Une année seulement après son très personnel Journal d’Amérique, le réalisateur français Arnaud des Pallières se plonge dans l’enfer des asiles de femmes dans le Paris de la fin du XIXe siècle. Si le fond ne révolutionne pas le sujet, la forme a le mérite de bénéficier d’un casting cinq étoiles autour de ce que le cinéma français peut proposer de mieux.
Mélanie Thierry, Josiane Balasko, Yolande Moreau, Marina Foïs et tant d’autres… Si l’évocation de ces comédiennes de talent ne vous convainc pas de vous déplacer en salles, Captives a d’autres atouts dans sa manche. Malgré la dureté de son récit, qui emboite le pas à la douceur et à l’humanité des interactions entre nos protagonistes, c’est ce contraste qui fait du nouveau film d’Arnaud des Pallières une sortie immanquable de ce mois de janvier au vent glacial.
« Paris, 1894. Qui est Fanni, qui prétend s’être laissé enfermer volontairement à l’Hôpital de la Salpêtrière ? Cherchant sa mère parmi la multitude des femmes convaincues de « folie », Fanni découvre une réalité de l’asile toute autre que ce qu’elle imaginait, ainsi que l’amitié inattendue de compagnes d’infortune. Le dernier grand bal de la Salpêtrière se prépare. Politiques, artistes, mondains s’y presseront. Dernier espoir d’échapper au piège qui se referme… »
Le bal des folles
Du réfectoire à la salle de musique, des dortoirs aux jardins de l’hôpital, le cadre est posé. Dans les couloirs et allées déambulent, dans des démarchent bien singulières, des femmes de tout âge. Dans ce décor de la Pitié-Salpêtrière du XIXe siècle, au service psychiatrique, les performances s’enchaînent. Mélanie Thierry se rue, le visage terrifié vers de hauts grillages. Josiane Balasko, mine sévère, lit un registre assise à son bureau. Marina Foïs, les yeux mauvais, tire une internée vers une punition irrévocable. Yolande Moreau, ailleurs, voit ses jours passés au rythme des cris et des joies.

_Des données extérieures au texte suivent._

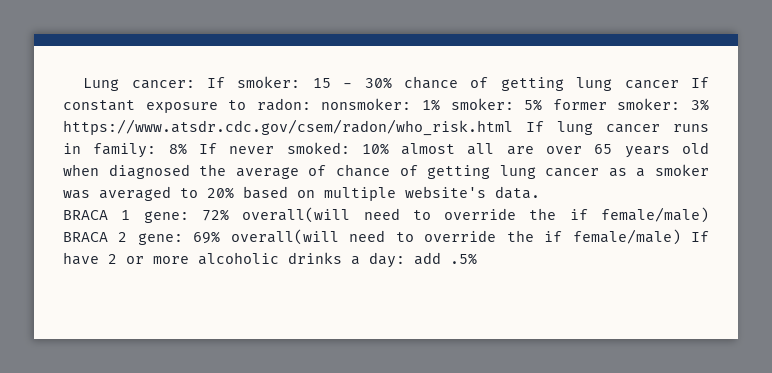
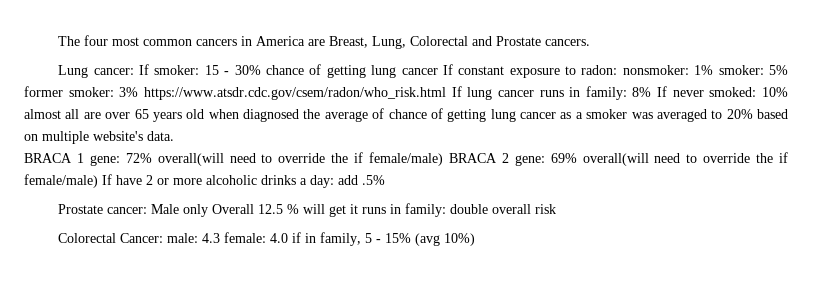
+ The four most common cancers in America are Breast, Lung, Colorectal and Prostate cancers.
+ Prostate cancer: Male only Overall 12.5 % will get it runs in family: double overall risk
+ Colorectal Cancer: male: 4.3 female: 4.0 if in family, 5 - 15% (avg 10%)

S’entourant de comédiennes parmi les plus emblématiques de leurs générations, Arnaud des Pallières saisit des instants de jeux d’une grande intensité. Et cela, il le comprend. Face à ses actrices, le réalisateur s’efface et laisse les interprétations prendre le pas sur les fioritures de la réalisation. Point de grande envolée de caméra ou de plan-séquence gadget quand ses comédiennes suffisent à capter une salle.

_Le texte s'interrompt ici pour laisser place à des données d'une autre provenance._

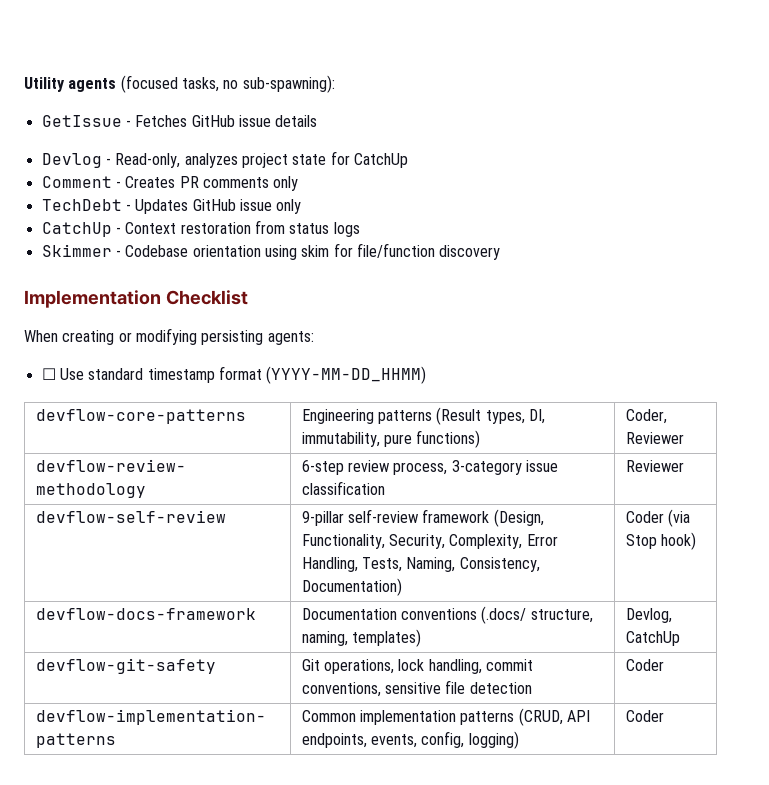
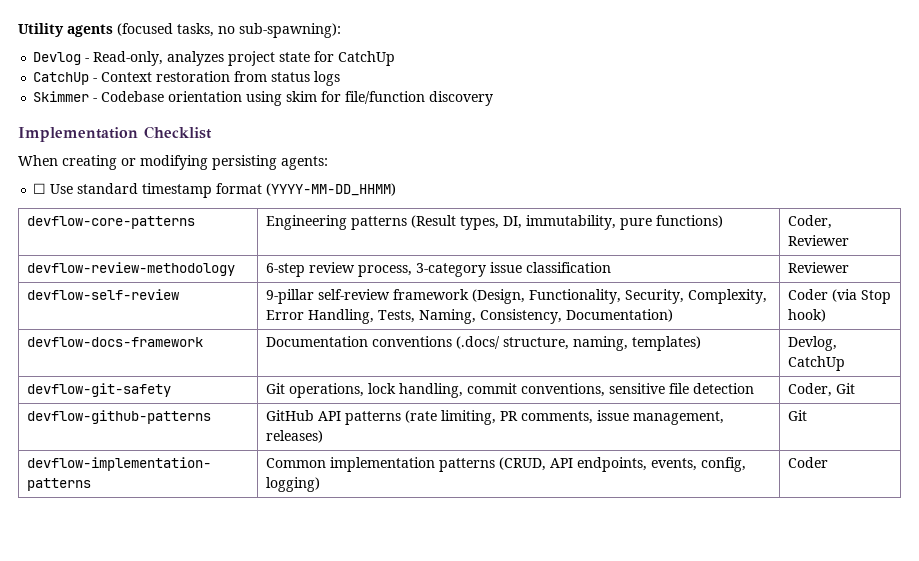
- GetIssue - Fetches GitHub issue details
- Comment - Creates PR comments only
- TechDebt - Updates GitHub issue only
- devflow-git-safety | Git operations, lock handling, commit conventions, sensitive file detection | Coder
+ devflow-git-safety | Git operations, lock handling, commit conventions, sensitive file detection | Coder, Git
+ devflow-github-patterns | GitHub API patterns (rate limiting, PR comments, issue management, releases) | Git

Construit comme un decrescendo vers l’enfer, le film garde en ligne de mire un événement tout du long, rêve pour les internées et climax pour le spectateur : le bal. Et c’est justement sur ce moment précis que le réalisateur et ses scénaristes prennent à revers les attendus. En effet, si les enjeux du film s’enfoncent dans les abymes de l’horreur humaine et du manque de considération pour ces femmes internées, ces dernières empruntent le chemin inverse et trouvent, dans l’entraide, une forme d’émancipation et de renversement de l’autorité.
Le langage des corps
Dans son processus narratif, Arnaud des Pallières prend le parti de limiter les interactions et les dialogues au minimum attendu. En effet, tout du long des 1h50 du film, chaque prise de parole vient tourner la page vers un nouveau chapitre pour nous mener vers la suite de l’histoire. Mais comment étoffer ces chapitres ?

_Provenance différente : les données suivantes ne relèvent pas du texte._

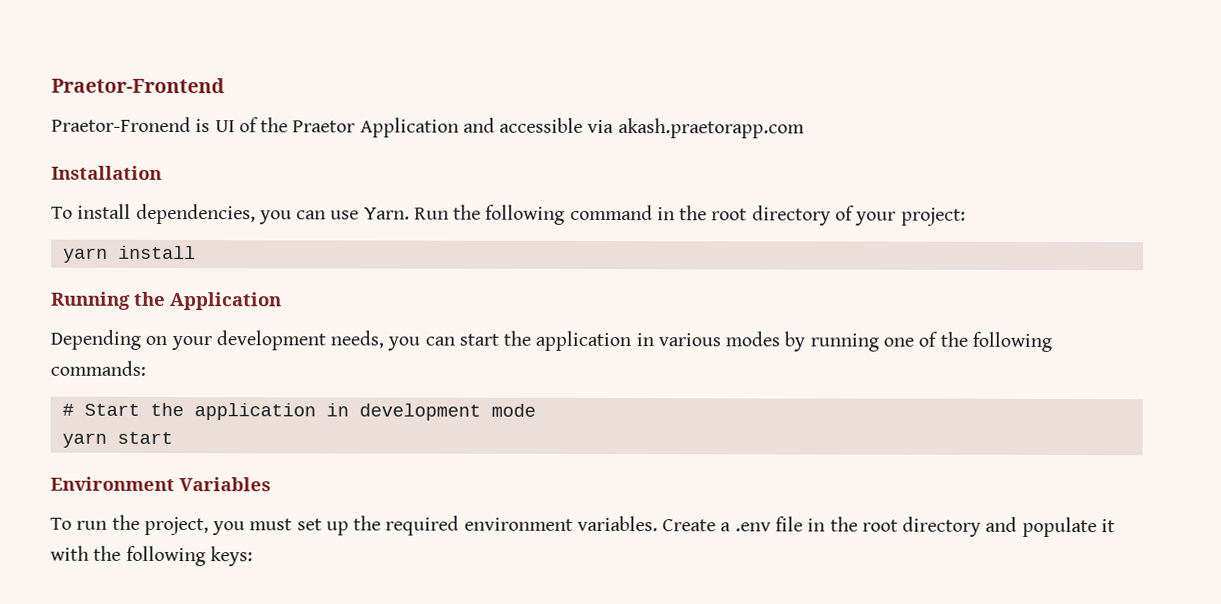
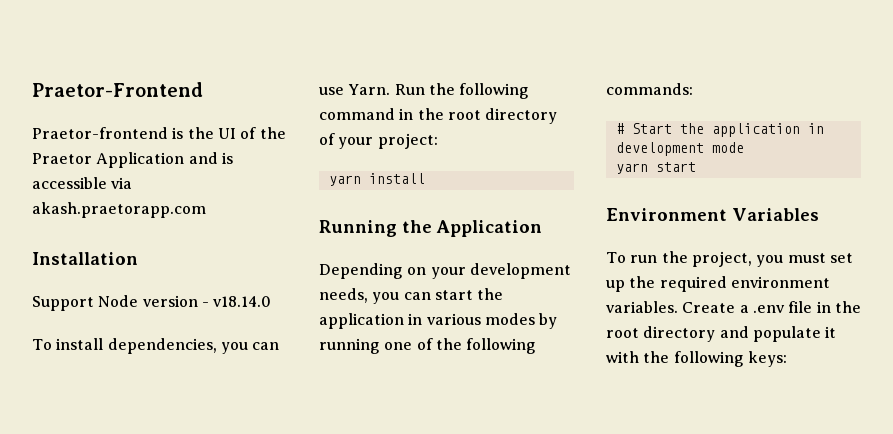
- Praetor-Fronend is UI of the Praetor Application and accessible via akash.praetorapp.com
+ Praetor-frontend is the UI of the Praetor Application and is accessible via akash.praetorapp.com
+ Support Node version - v18.14.0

C’est ici que l’art cinématographique tire sa différence des autres arts : l’évocation de l’image et de ses actrices. Mélanie Thierry et Marina Foïs, dans leurs œuvres, prennent à bas le corps l’intensité émotionnelle qui jaillit de leurs personnages. En effet, les deux comédiennes jouent un duel de regards plus évocateurs les uns que les autres. Quand la première fait vivre la terreur et l’angoisse, la seconde observe, comme un prédateur qui attend sa proie. La puissance et l’importance que le réalisateur donne aux yeux et à leurs dialogues marque une compréhension totale des relations entre protagonistes et antagonistes.
Toutefois, ce procédé tend à lasser par son utilisation répétée. S’il est habilement mené, le spectateur peut rapidement décrocher du fil de l’histoire, constatant le manque de pirouettes narratives. Chaque séquence s’ouvre de la même manière, et se conduit en autopilote vers une conclusion prévisible.
Ne vous attendez pas à être surpris devant Captives. Le récit joue la carte de la simplicité pour mettre l’emphase sur ce qu’il réussit de mieux : ses personnages. Loin d’une fresque historique sur le XIXe siècle, le film garde le cap de raconter des portraits de femmes détruites par la société dans laquelle elles évoluent, et comment elles se reconstruisent par l’entraide et disons-le… l’amitié.